All the Cronkite memorials naturally keyed in on the Kennedy assassination, the days surrounding November 22, 1963. And the power of seeing those black & white images again, snapped me back in time, riveted.

But that passage of time also left layers of poignancy on the images, once so crisp and familiar. The solemn procession under the watchful gaze of the stately young widow, punctuated by a toddler’s salute, weigh on me differently now, now that they are all gone.

And my thoughts turn to Caroline, as they did on July 16, 1999, when that toddler, then 38 years old, old died along with his wife and sister-in-law in that plane crash. Because she is the lone survivor of the immediate family of her birth. And I know what that’s like.

Yes, it’s odd for me to identify with one so accomplished, so wealthy, with so much extended family and resources. And yet I do. Both of us outlived parents and a younger brother. That’s enough for me.

In my case, my brother was the first to leave, a suicide at age 39, ending a life of emotional pain. Neither of my parents really recovered from that.

No one knows why my 75 year-old father died after a routine operation removing age-old adhesions blocking his bowel. He came out of the operation, regained consciousness, even sat up, before his body started shutting down. An autopsy revealed nothing, nothing medical that is. I’ve always believed he, too, chose to go. My mother was battling lymphoma and I don’t think he wanted to wake up one day without her.

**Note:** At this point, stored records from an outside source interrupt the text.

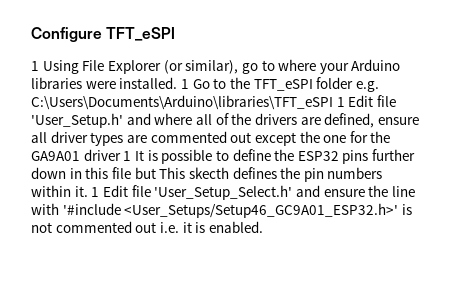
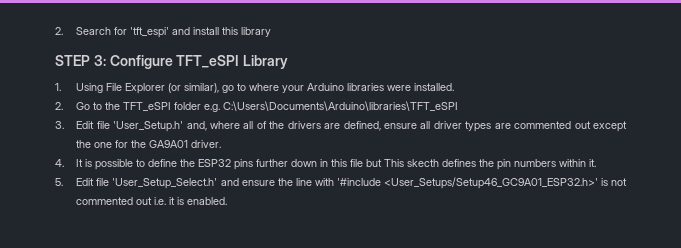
+ 2. Search for 'tft_espi' and install this library
+ STEP 3:
- Configure TFT_eSPI
- 1 Using File Explorer (or similar), go to where your Arduino libraries were installed. 1 Go to the TFT_eSPI folder e.g. C:\Users\Documents\Arduino\libraries\TFT_eSPI 1 Edit file 'User_Setup.h' and where all of the drivers are defined, ensure all driver types are commented out except the one for the GA9A01 driver 1 It is possible to define the ESP32 pins further down in this file but This skecth defines the pin numbers within it. 1 Edit file 'User_Setup_Select.h' and ensure the line with '#include <User_Setups/Setup46_GC9A01_ESP32.h>' is not commented out i.e. it is enabled.
+ Configure TFT_eSPI Library
+ 1. Using File Explorer (or similar), go to where your Arduino libraries were installed.
+ 2. Go to the TFT_eSPI folder e.g. C:\Users\Documents\Arduino\libraries\TFT_eSPI
+ 3. Edit file 'User_Setup.h' and, where all of the drivers are defined, ensure all driver types are commented out except the one for the GA9A01 driver.
+ 4. It is possible to define the ESP32 pins further down in this file but This skecth defines the pin numbers within it.
+ 5. Edit file 'User_Setup_Select.h' and ensure the line with '#include <User_Setups/Setup46_GC9A01_ESP32.h>' is not commented out i.e. it is enabled.

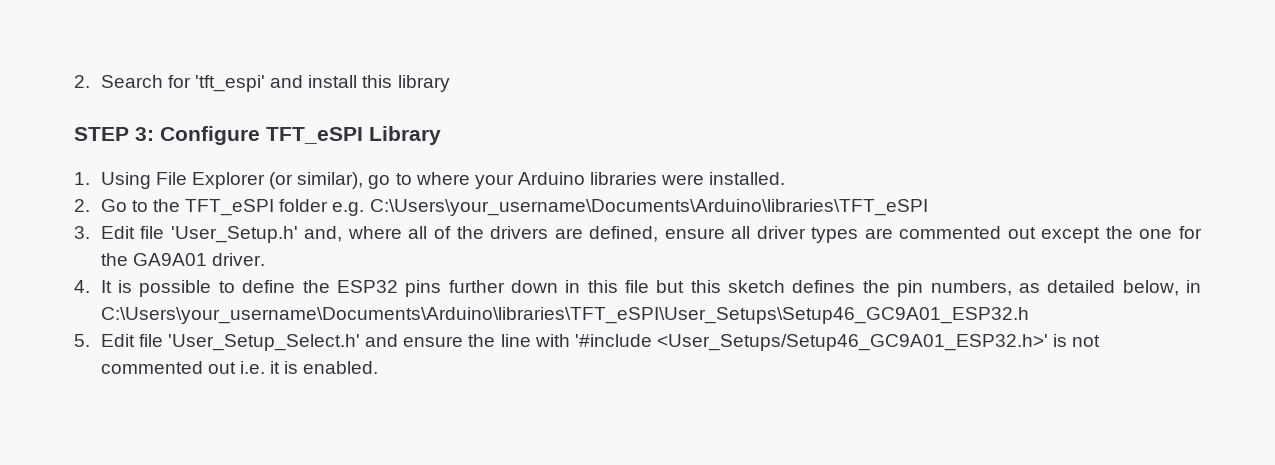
- 2. Go to the TFT_eSPI folder e.g. C:\Users\Documents\Arduino\libraries\TFT_eSPI
+ 2. Go to the TFT_eSPI folder e.g. C:\Users\your_username\Documents\Arduino\libraries\TFT_eSPI
- 4. It is possible to define the ESP32 pins further down in this file but This skecth defines the pin numbers within it.
+ 4. It is possible to define the ESP32 pins further down in this file but this sketch defines the pin numbers, as detailed below, in C:\Users\your_username\Documents\Arduino\libraries\TFT_eSPI\User_Setups\Setup46_GC9A01_ESP32.h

My mother, on the other hand, never forgave him for “leaving her,” and fought on for 15 months before joining her husband and son. Her heart just gave out.

I was never much of a “family” person. And in the 13 years since my mom’s death, have been shocked at the grief and deep aloneness—much greater than simple loneliness—that overcomes me at times such as these. I have lost my moorings.

From Walter Cronkite to Caroline Kennedy to me.

Memory isn’t linear and once awakened, we never can know where it will take us.